Dataset excerpts
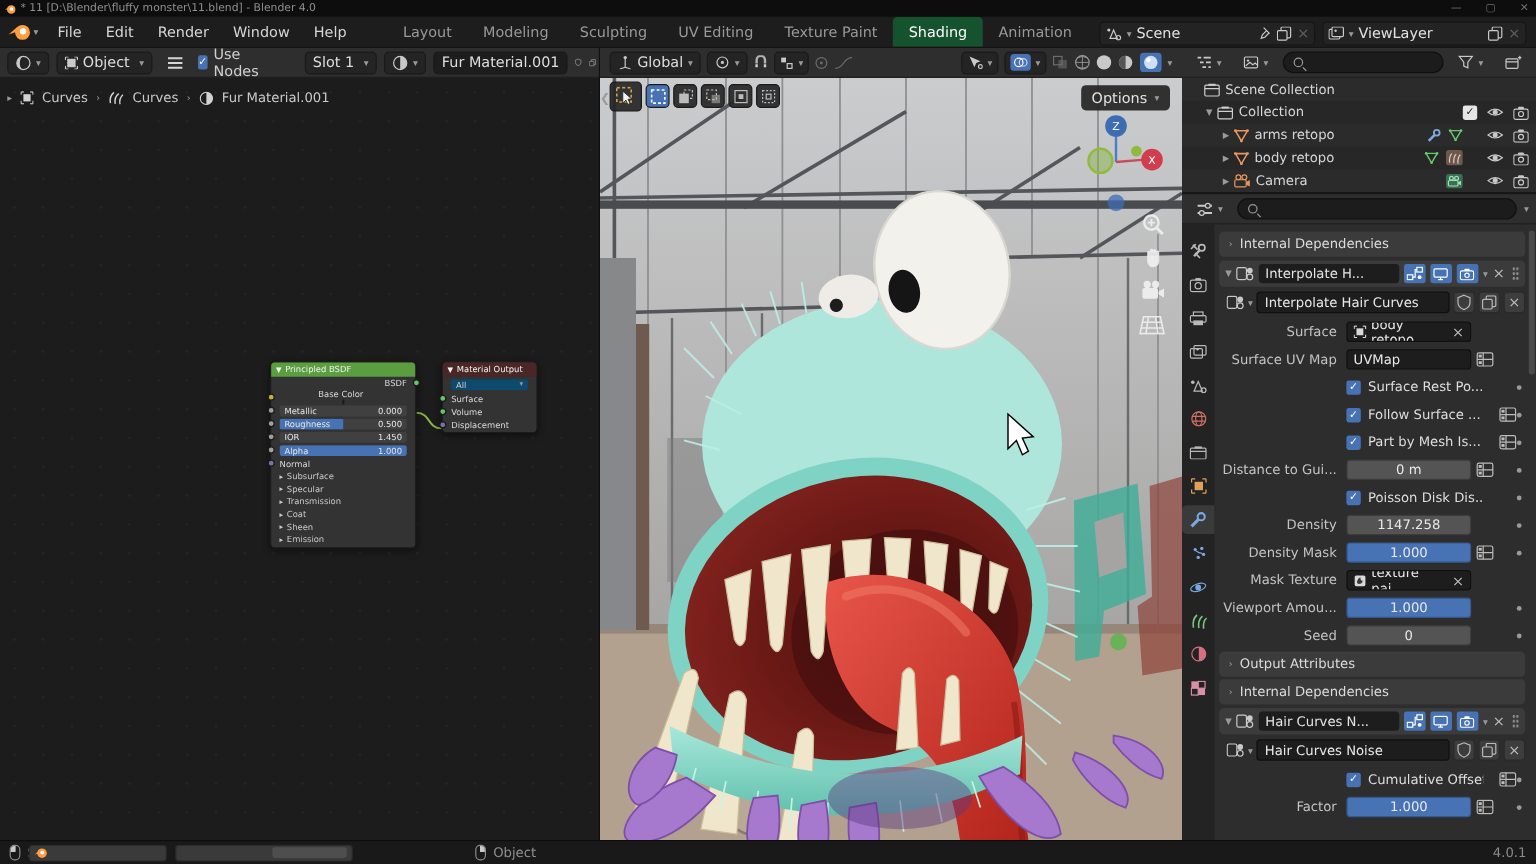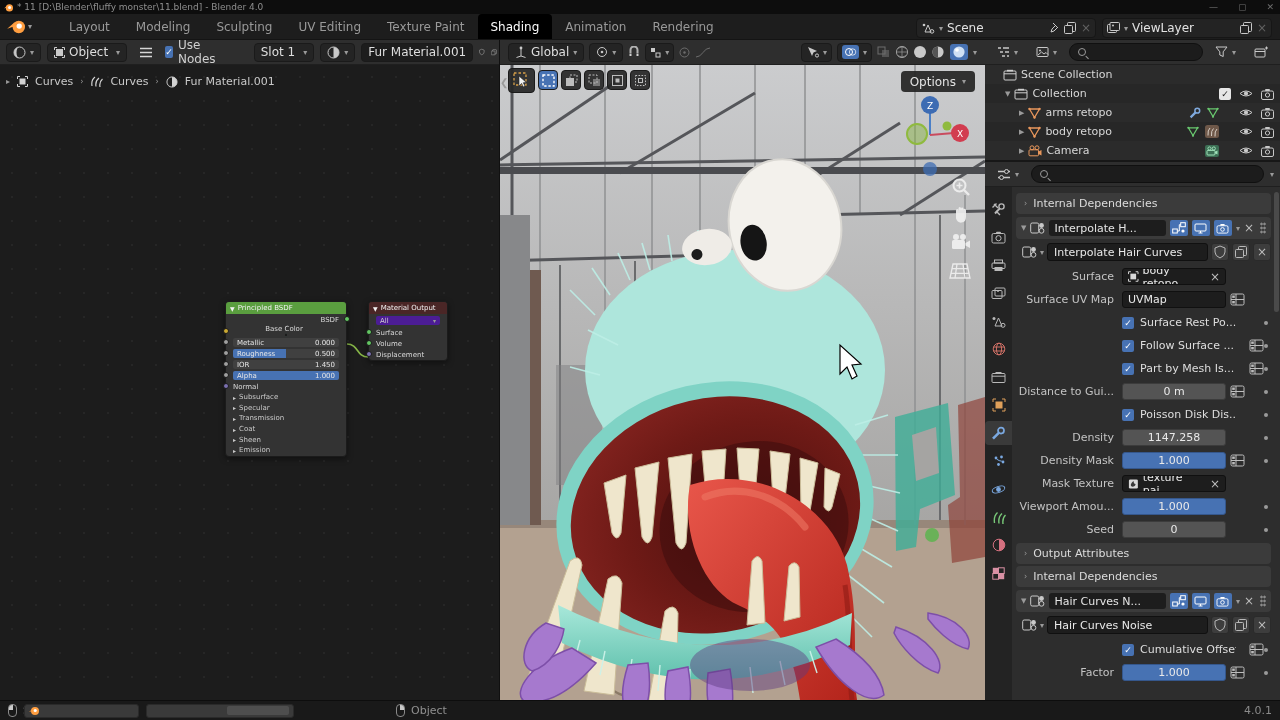"File" div { html: none -> <div> <div>File</div> <div>Edit</div> <div>Render</div> <div>Window</div> <div>Help</div> </div> }
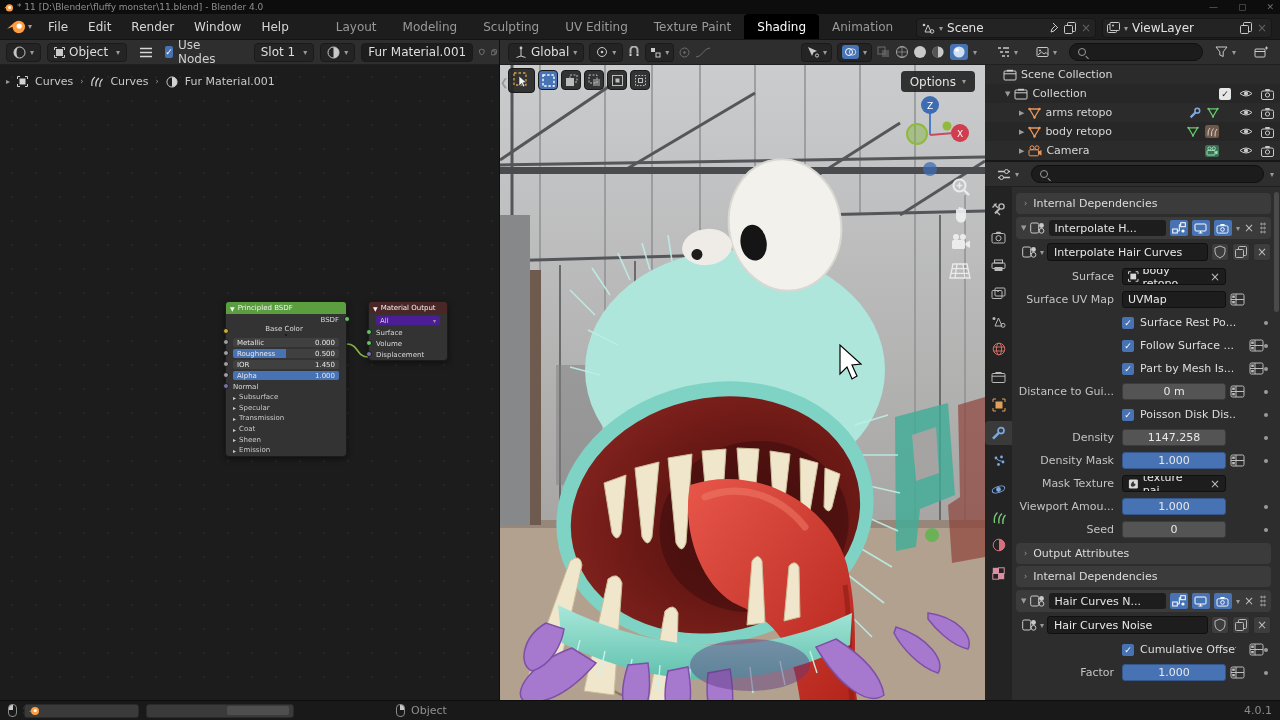"Shading" .wstab.active { background: #000000 -> #14532d }
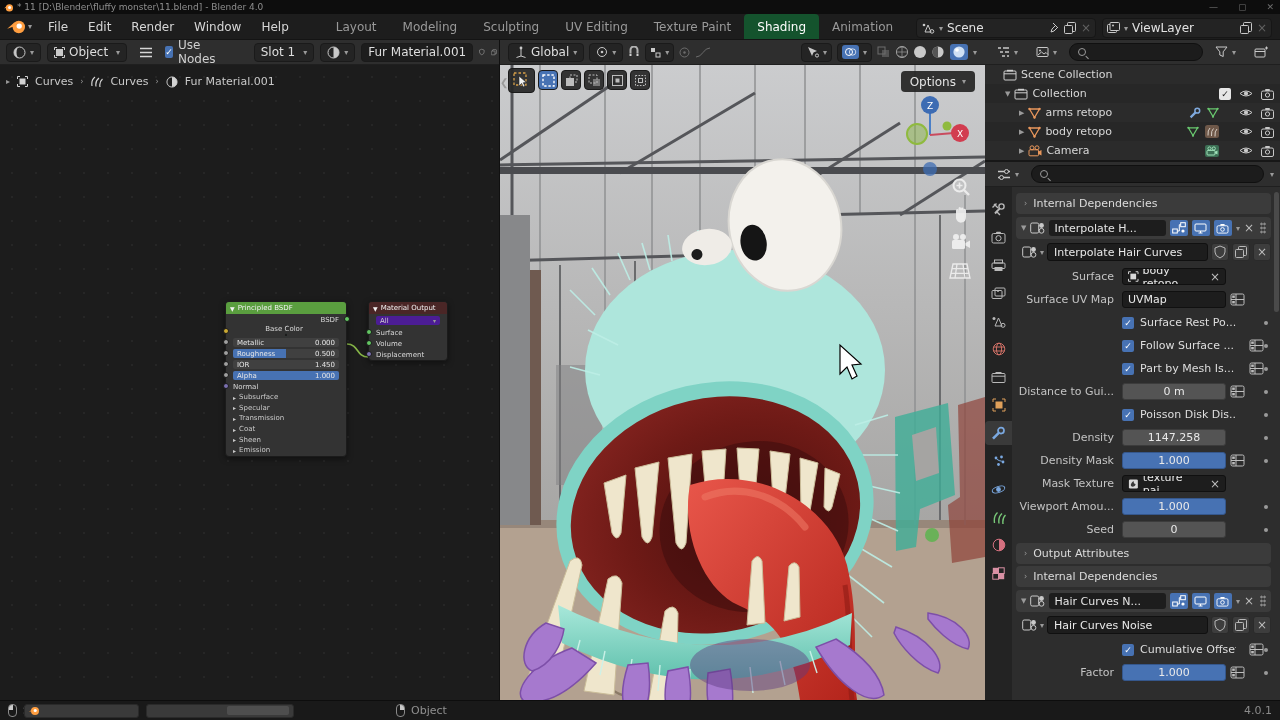"All" .ndrop { background: #4c1d95 -> #0c4a6e }
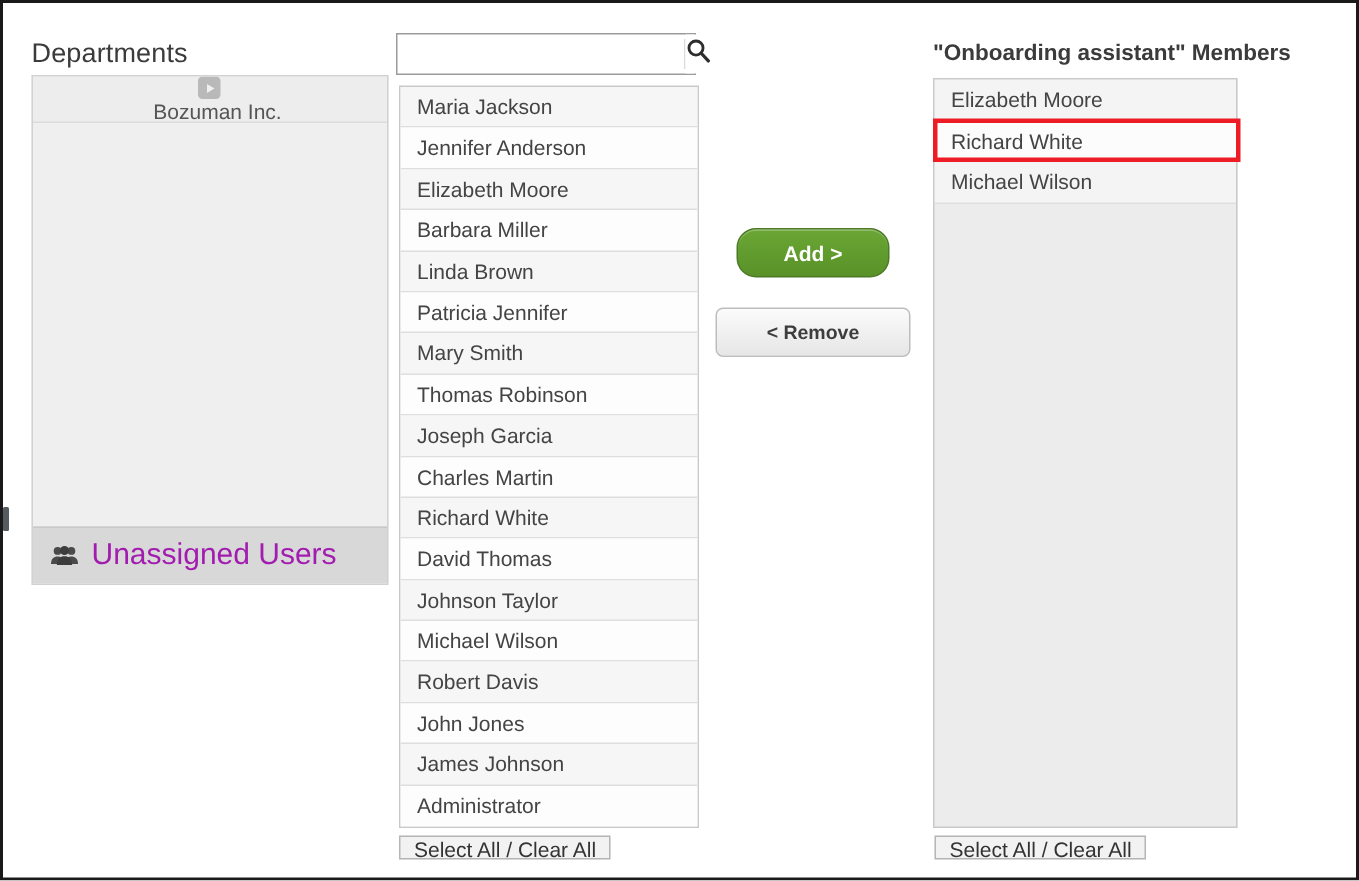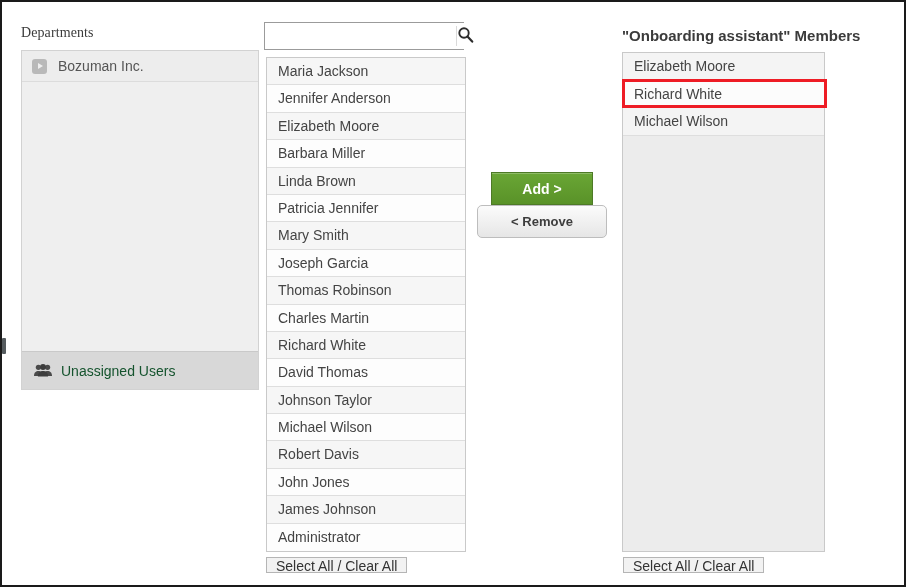"Departments" .dept-title { font-family: Liberation Serif, serif -> none; font-size: 14px -> 18px }
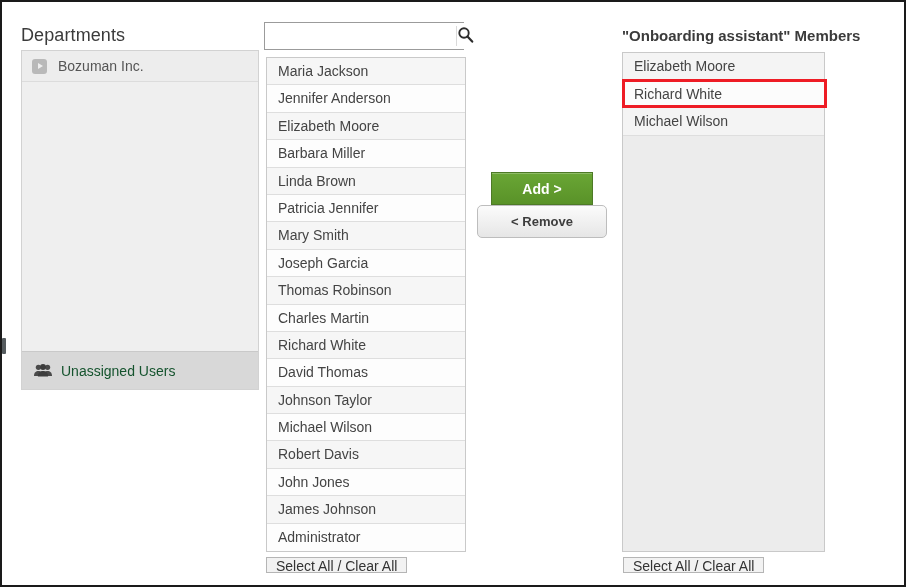"Bozuman Inc." .dept-row { flex-direction: none -> column }
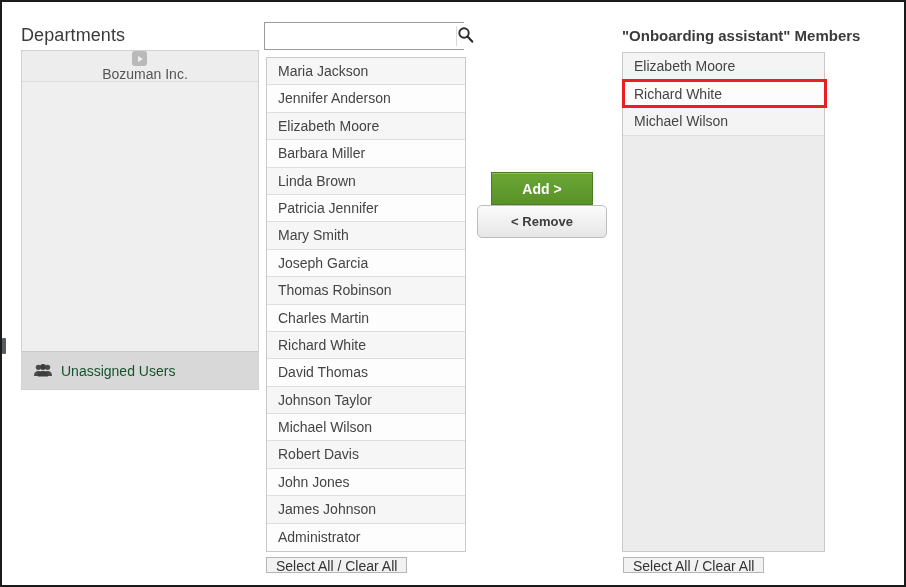"Add >" .btn-add { border-radius: 0 -> 13px; margin-top: 20px -> none }
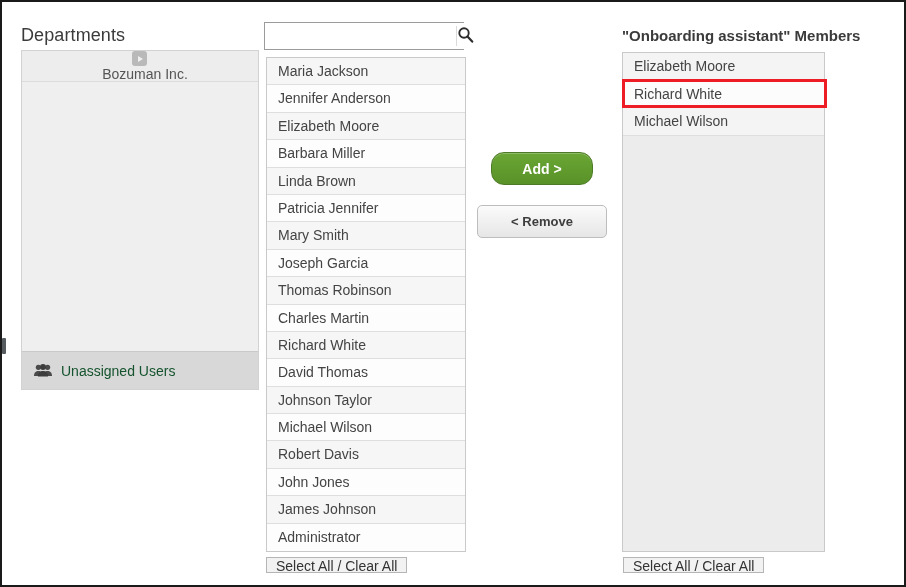"Joseph Garcia" div.list-row { order: before "Thomas Robinson" -> after "Thomas Robinson" }
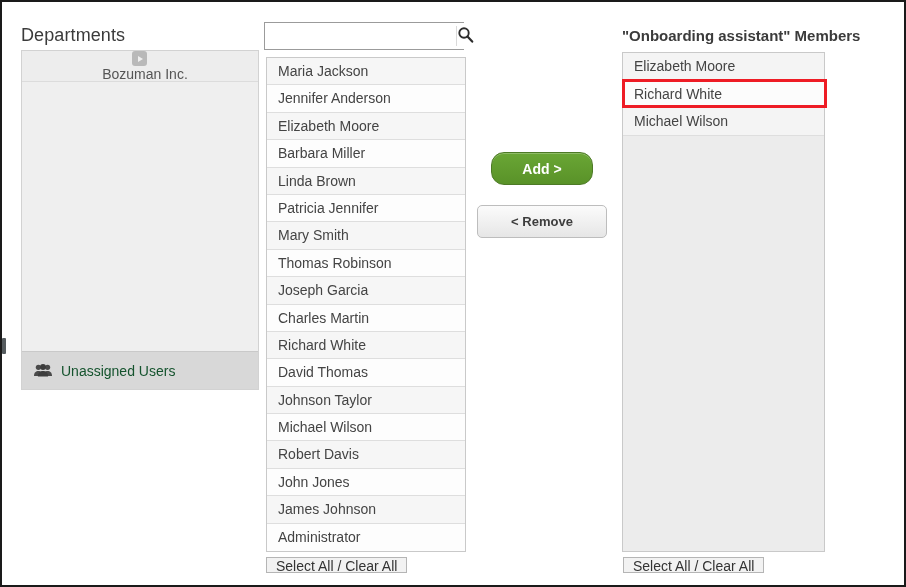"Unassigned Users" .dept-unassigned { color: #14532d -> #a21caf; font-size: 14px -> 20px }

> _Your objective_
Copy out exactly the lines between the line that contains "background: #4c1d95 ->" and the last line of the records, both ends included; leave out every picture.

> _Answer for the task_
"All" .ndrop { background: #4c1d95 -> #0c4a6e }
"Departments" .dept-title { font-family: Liberation Serif, serif -> none; font-size: 14px -> 18px }
"Bozuman Inc." .dept-row { flex-direction: none -> column }
"Add >" .btn-add { border-radius: 0 -> 13px; margin-top: 20px -> none }
"Joseph Garcia" div.list-row { order: before "Thomas Robinson" -> after "Thomas Robinson" }
"Unassigned Users" .dept-unassigned { color: #14532d -> #a21caf; font-size: 14px -> 20px }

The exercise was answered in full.